How Childhood Experiences Can Cause Us to be Fearful

The New York Times bestseller, Waking Up in Heaven, chronicles the life of Crystal McVea, a Christian wife and mother from Oklahoma. Her book reminds us yet again that EVERYONE has a story.

Her story confirms my observation that our childhood experiences can deeply impact our choices as adults. Those experiences can make us feel worthless and unlovable. So many times, we do not realize that we feel this way, because this was our normal. It may have been very dysfunctional. Yet it is the only “normal” we know.

Will my child be ok? 

As I have gotten to know other women who have chosen abortion, I have found with those that I have had substantive conversations, fears stemming from childhood experiences, giving rise to feelings of panic in having their own child. Will my child be abused, despite my best intentions? Will he or she live in poverty? Will they know authentic, expressive love?

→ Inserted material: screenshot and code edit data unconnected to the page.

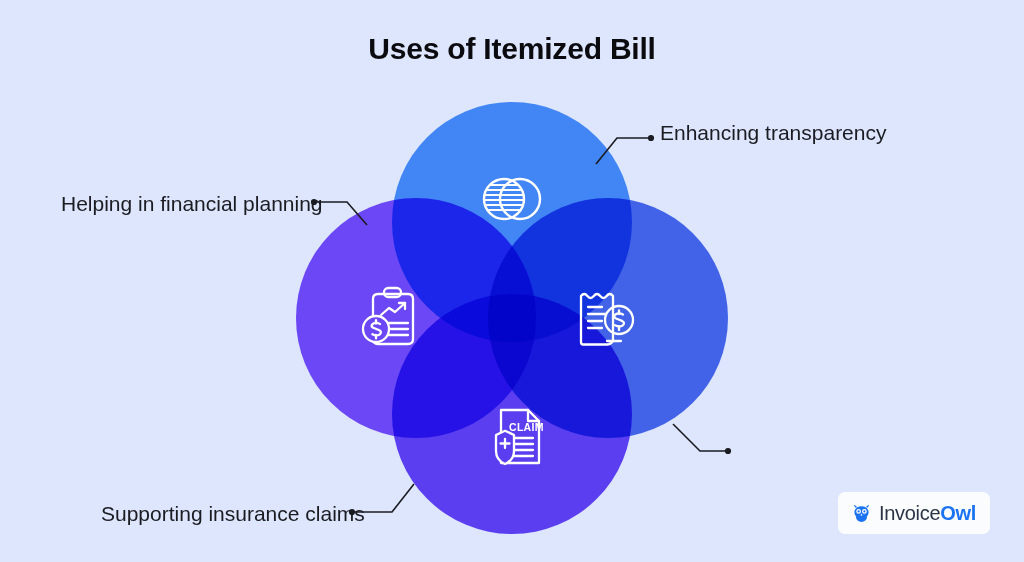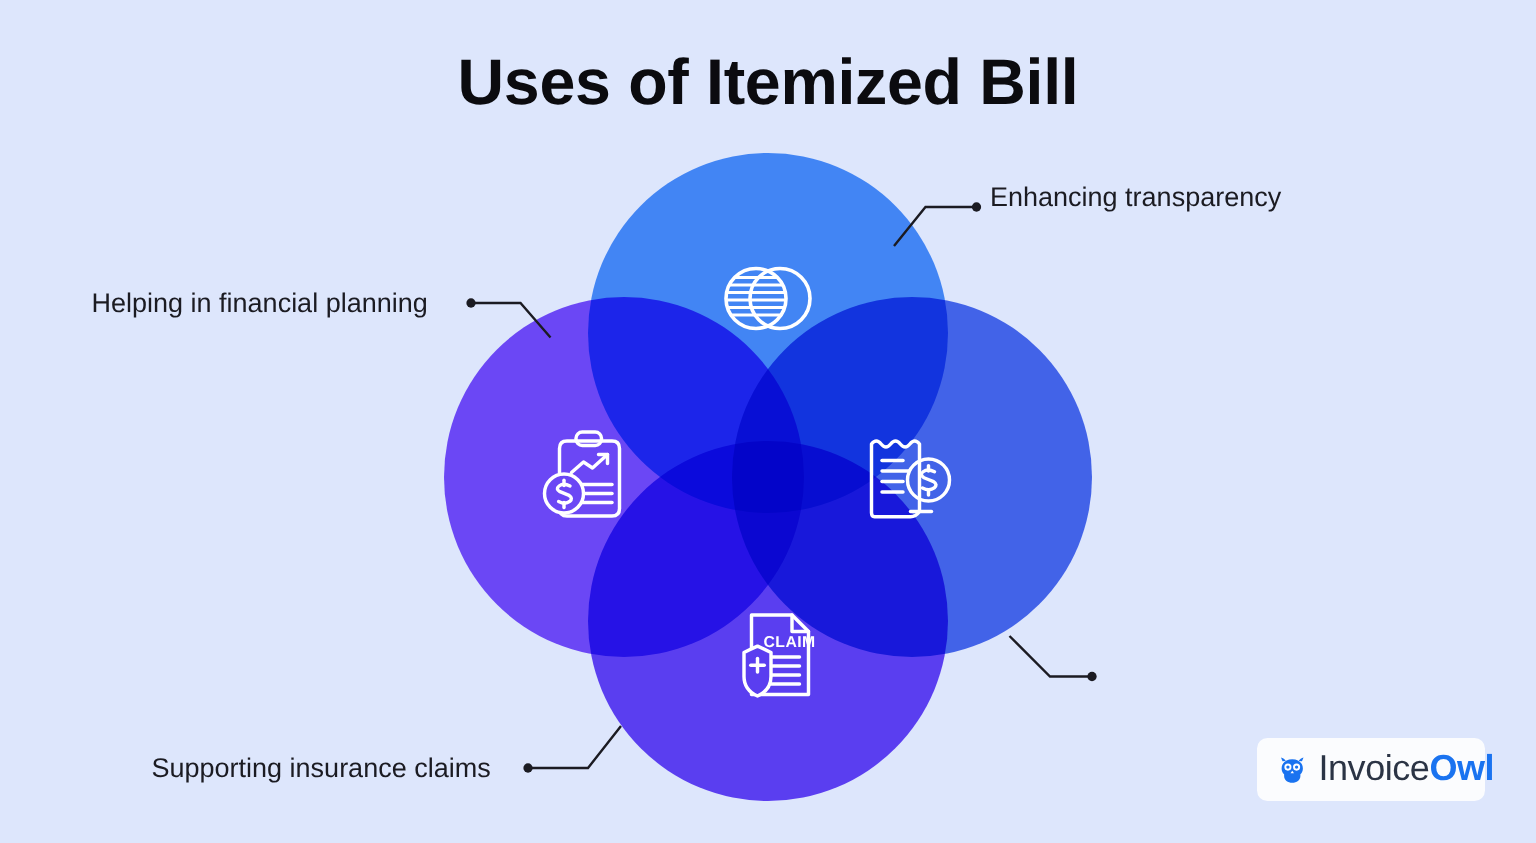--- a/index.html
+++ b/index.html
@@ -21,21 +21,21 @@
     height: 562px;
   }
 
   
   #page-title {
     position: absolute;
     left: 0;
     top: 32px;
     width: 1024px;
     text-align: center;
-    font-size: 43px;
+    font-size: 30px;
     font-weight: bold;
     color: #0b0b0f;
     letter-spacing: -0.2px;
     line-height: 1.1;
   }
 
   
   #venn {
     position: absolute;
     left: 296px;
@@ -74,21 +74,21 @@
   
   #leaders {
     position: absolute;
     inset: 0;
     width: 1024px;
     height: 562px;
     pointer-events: none;
   }
   .callout-label {
     position: absolute;
-    font-size: 18px;
+    font-size: 21px;
     color: #1b1b22;
     white-space: nowrap;
     line-height: 1;
   }
   #label-transparency { left: 660px; top: 122px; }
   #label-billing      { left: 738px; top: 439px; }
   #label-planning     { left: 61px;  top: 193px; }
   #label-claims       { left: 101px; top: 503px; }
 
   
@@ -101,21 +101,21 @@
     background: #fbfcfe;
     border-radius: 7px;
     display: flex;
     align-items: center;
     gap: 7px;
     padding-left: 13px;
     box-sizing: border-box;
   }
   #logo-owl-icon { width: 21px; height: 21px; display: block; flex: none; }
   #logo-wordmark {
-    font-size: 24px;
+    font-size: 20px;
     line-height: 1;
     letter-spacing: -0.3px;
     white-space: nowrap;
   }
   #logo-word-invoice { color: #2b3445; }
   #logo-word-owl { color: #1a73f0; font-weight: bold; }
 </style>
 </head>
 <body>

Several women I have met were abused as children, physically and/or emotionally. Others were raised in extreme poverty. Still others experienced unusual loss, illness or death of a parent, sibling or close friend. My grandmother, for instance, lost her father when she was nine years old, and lived most of her childhood not knowing where she might have to move to next to find food and work. When I thought about her life experience, was it really so surprising that she had an abortion during the Great Depression?

We all have a story. 

Our world is still an imperfect place. Children are still abused and live in poverty. Women are still not in equal standing with men in positions of leadership. And when it comes to having families, whether you are a man or a woman, there is still lack of legislation (in the US) that adequately protects family life.

I believe the pro-life and pro-choice movements ultimately want the same thing – a reduction in the need for and rate of abortion. Certainly, I think this is what women want. I have yet to meet a woman who wanted to have an abortion. Perhaps if we were able to address more of the basic needs of children and families, abortion (along with a myriad of other social issues), might be greatly reduced.

And then, perhaps, both sides might get what they really want in the first place.

Everyone has a story. It’s time to make those stories better for our kids and future generations.